Prodded by President Biden and Treasury Secretary Janet Yellen, the finance ministers of the G7 nations reached an agreement over the weekend that multinational corporations must pay 15 percent of their profits in taxes, no matter where they are located, and no matter what kind of creative bookkeeping they engage in.
This ought to be cause for celebration. For me, it is one more reminder of just how pitiful was the leadership of Bill Clinton and Barack Obama.
This deal could have been had anytime in the past three decades. All it took was American leadership.
Instead, Clinton working with his neoliberal crony Tony Blair of the U.K. cooked up an elaborate choreography under the auspices of the OECD to crack down on some offshore havens to require greater reporting. This consumed endless bureaucratic meetings and draft policy papers and in the end achieved exactly nothing. The game of shifting where profits were booked continued, and some of the largest multinationals managed to book profits nowhere and to pay taxes to nobody.
Also missing from the Clinton and Obama efforts to address tax evasion was any discussion of the race to the bottom in tax rates. In a competitive frenzy to attract industry, competitive cuts in corporate rates continued.
It is only against this pathetic history that an agreement to require a true minimum rate of 15 percent and to end competitive rate-cutting looks like an achievement. It’s also noteworthy that the other major G7 nations—Britain, France, Germany—are all governed by conservatives. Yet once the U.S. led, they all went along.

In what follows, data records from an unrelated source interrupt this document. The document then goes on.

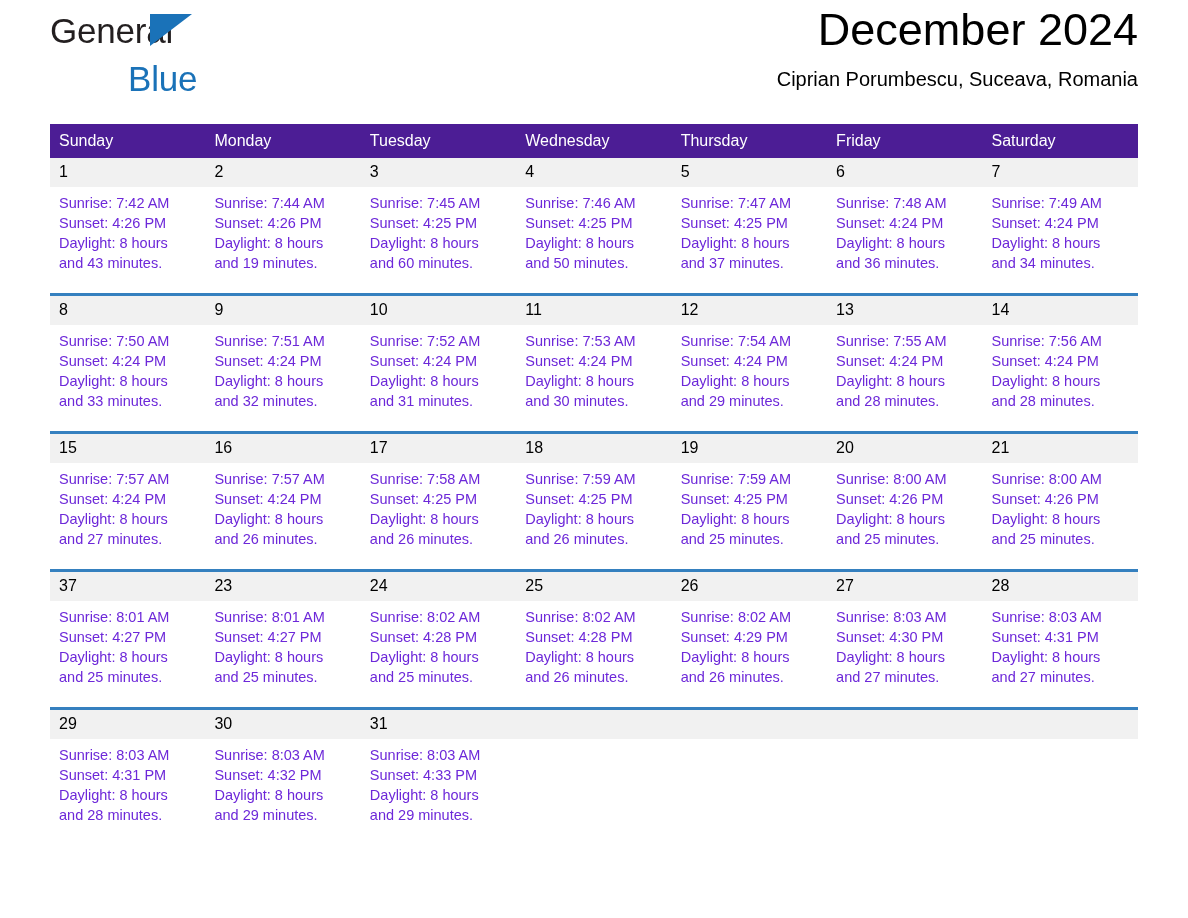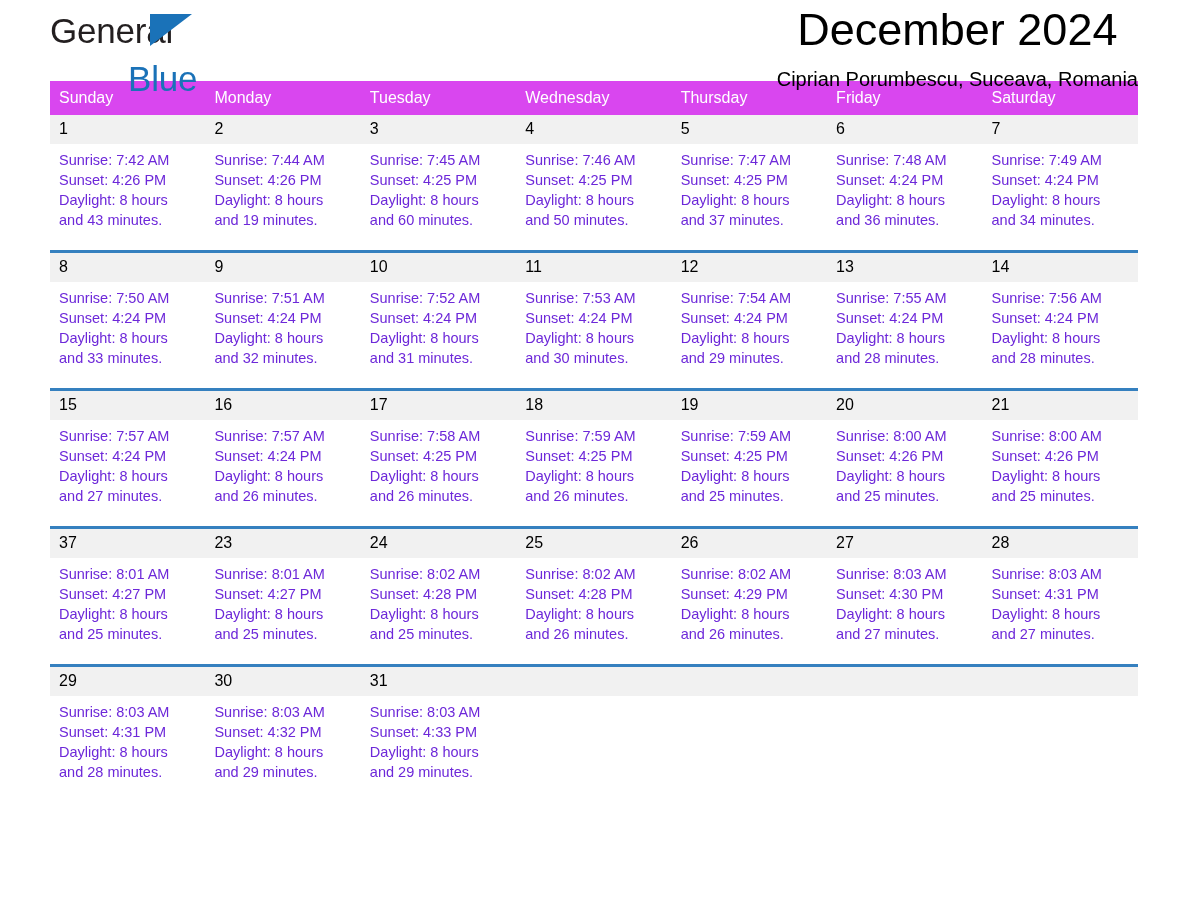"General" .header { height: 81px -> 124px }
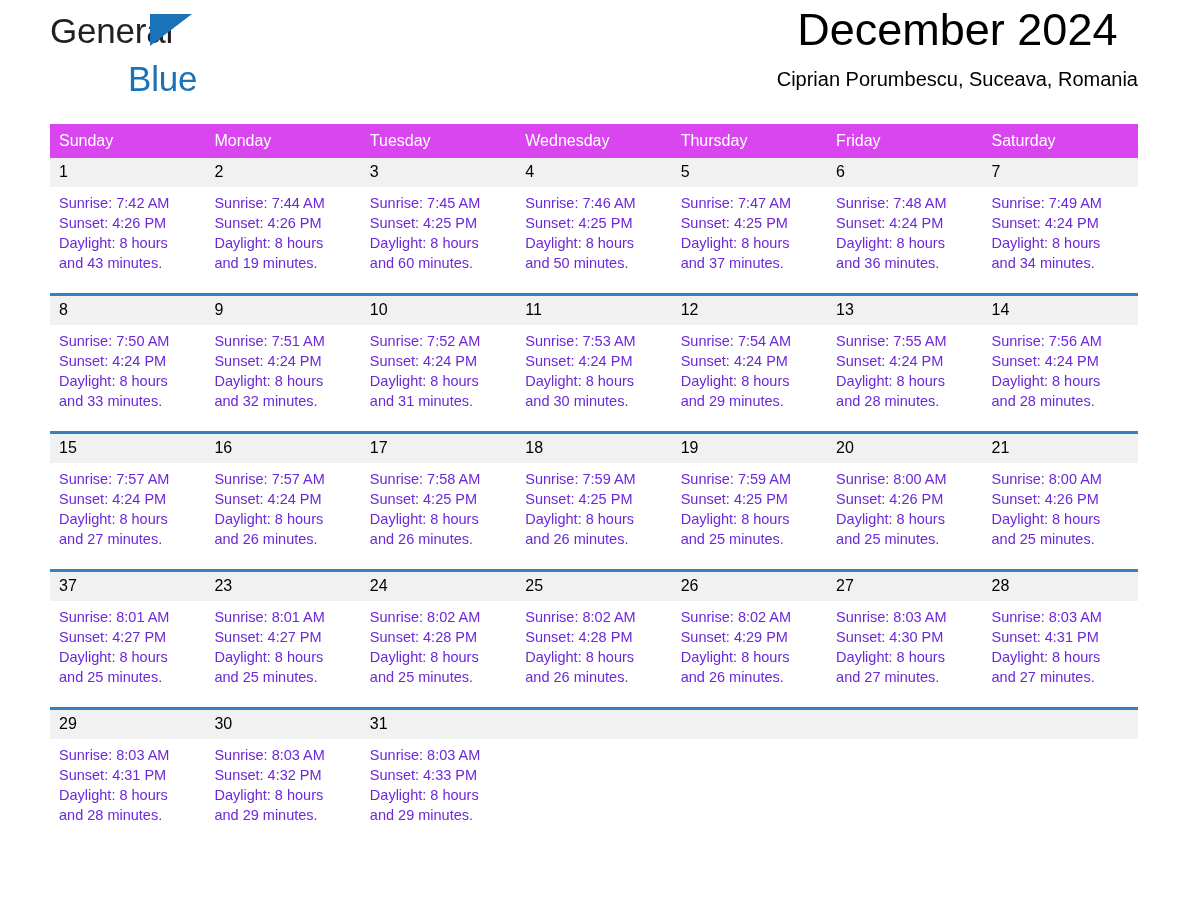"December 2024" .title-block { text-align: center -> right }
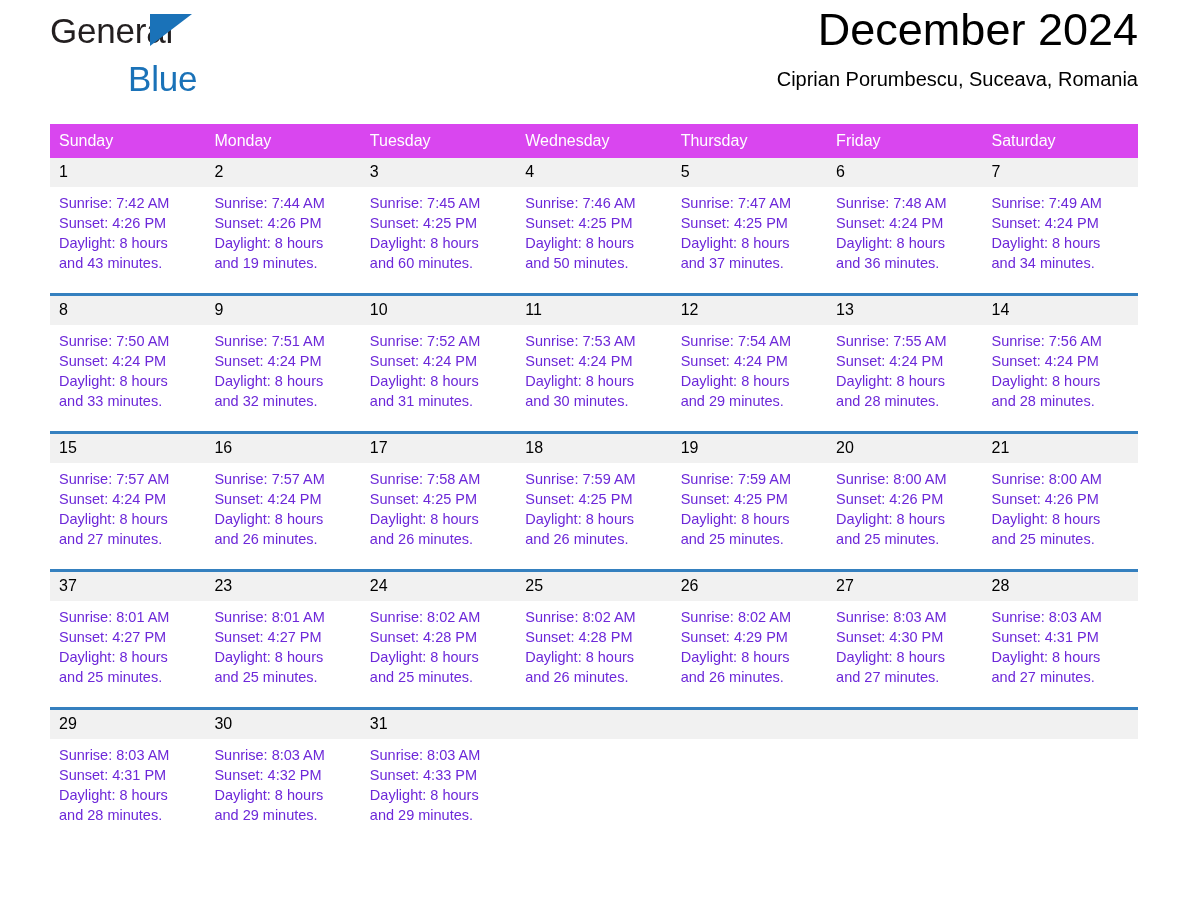"Sunday" thead th { background: #d946ef -> #4c1d95 }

With the G7 deal, the devil is still in the details. Ireland, with very low tax rates, is not in the G7. How to bring Ireland along?
How exactly to define and enforce the accurate booking of corporate profits? And there will still be conflict between the U.S. and the EU over the nature and level of corporate taxes above the minimum, especially when it comes to tech.
Biden and Yellen deserve credit for leading. Clinton and Obama get the booby prize.